Virgin Galactic Stock (NYSE: SPCE) Coming “Back to Earth” After SpaceX Launch

The riots continue and the economy remains stagnant. China, meanwhile, is slowly taking over Southeast Asia.

And still, the market rises.

Today’s trading session was another odd one. Stocks opened flat, sunk by midday, and finished strong in the afternoon.

When all was said and done, the S&P gained 0.8% while the Dow climbed 1.1% higher. The Nasdaq Composite rose 0.6% after being down over 1% around noon.

Jeff Kilburg, CEO of KKM Financial, views today’s surge as part of a “catch up” move by certain stocks.

“This is a healthy reversion as you’re seeing some of the laggards come back in line,” Kilburg said.

“If anything, this is going to help sustain a more bullish stance in the marketplace.”

Unsurprisingly, Big Tech – the market leaders during the rally – appeared sluggish by comparison. Facebook (NASDAQ: FB), Apple (NASDAQ: AAPL), and Amazon (NASDAQ: AMZN) only gained 0.3% on the day. Amazon (NASDAQ: AMZN) eked out a small 0.1% bump in share price. Google-parent Alphabet (NASDAQ: GOOG) enjoyed a 0.5% boost, beating the other FAANG stocks.

It seems that the market’s now ready for a full economic recovery by way of the state-by-state reopenings. The “stay-at-home” stocks struggled today as a result.

“[The rally] is a head-scratcher for many,” said Michael Arone, State Street Global Advisors chief investment strategist.

“Investors are looking beyond the current environment and they’re looking at the fact that policymakers have put forward a firm commitment to do what it takes […] and they’re expecting a recovery.”

If that recovery doesn’t arrive soon, the bullish façade could quickly fade, culminating in a massive retracement of the market’s recent gains.

Making matters worse is the civil unrest in major American cities, where large groups of protestors, police, and looters are congregating in public, stoking fears of a second wave of COVID-19.

“We’re talking about reopening in one week in New York City, and now we’re seeing these mass gatherings over the past several nights that could in fact exacerbate the COVID-19 spread,” said New York Governor Andrew Cuomo in a press conference on Monday.

And though most investors had their gaze fixed on value stocks today, they also should have been watching another kind of stock entirely:

Virgin Galactic Holdings (NYSE: SPCE).

SpaceX, with the help of NASA, put two American astronauts on the International Space Station – a historic first. Virgin Galactic Holdings, while not SpaceX (which isn’t publicly traded), saw a spike in price on Monday following the successful launch.

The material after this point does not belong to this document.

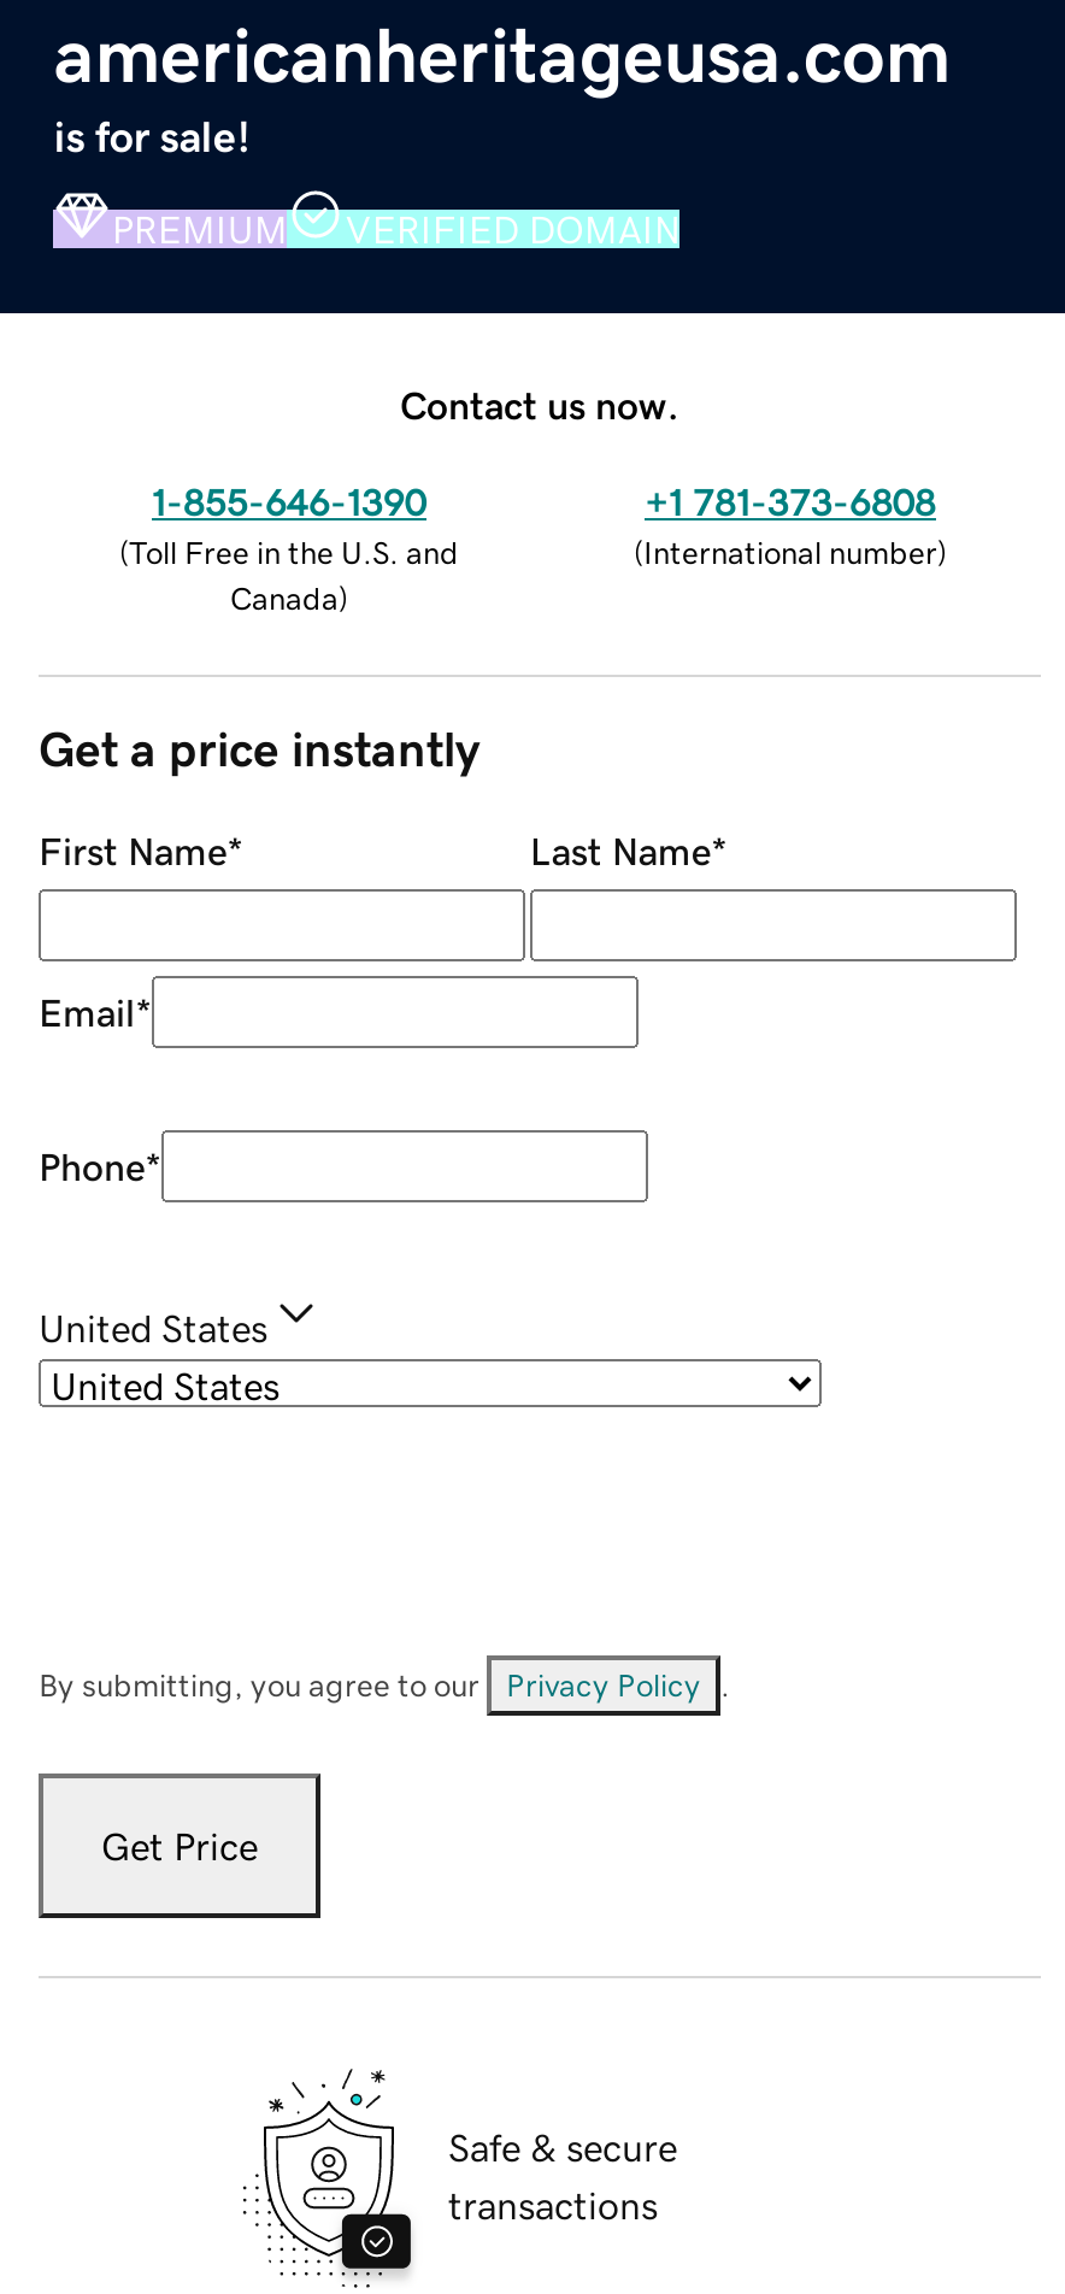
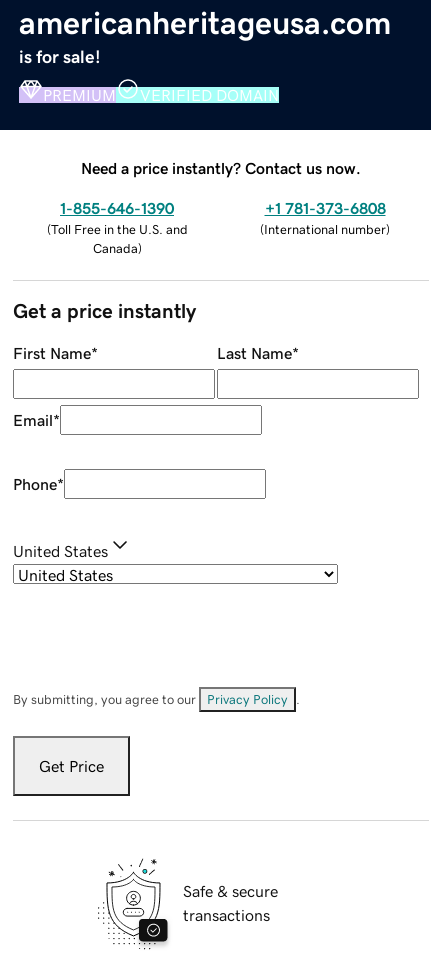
[400,385,679,423] Contact us now. -> [81,160,361,176] Need a price instantly? Contact us now.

At its high point for the day, SPCE was up as much as 10%.

Then, share prices fell, bringing SPCE’s gain to a more pedestrian 2.82%.

And today, SPCE fell below the 10-day moving average along with its minor bullish trend (represented with the yellow trendline). Add to that the setting of a lower high and a lower low, and you’ve got a stock that’s begging to be shorted.

For those reasons, it might make sense to take SPCE short with a trade trigger of $15.68. Thankfully, SPCE seems mostly uncorrelated with the general market. That means that no matter what happens from here, SPCE will most likely move in isolation, allowing short-term traders to grab some quick gains while the market wrestles with several “hot button” issues.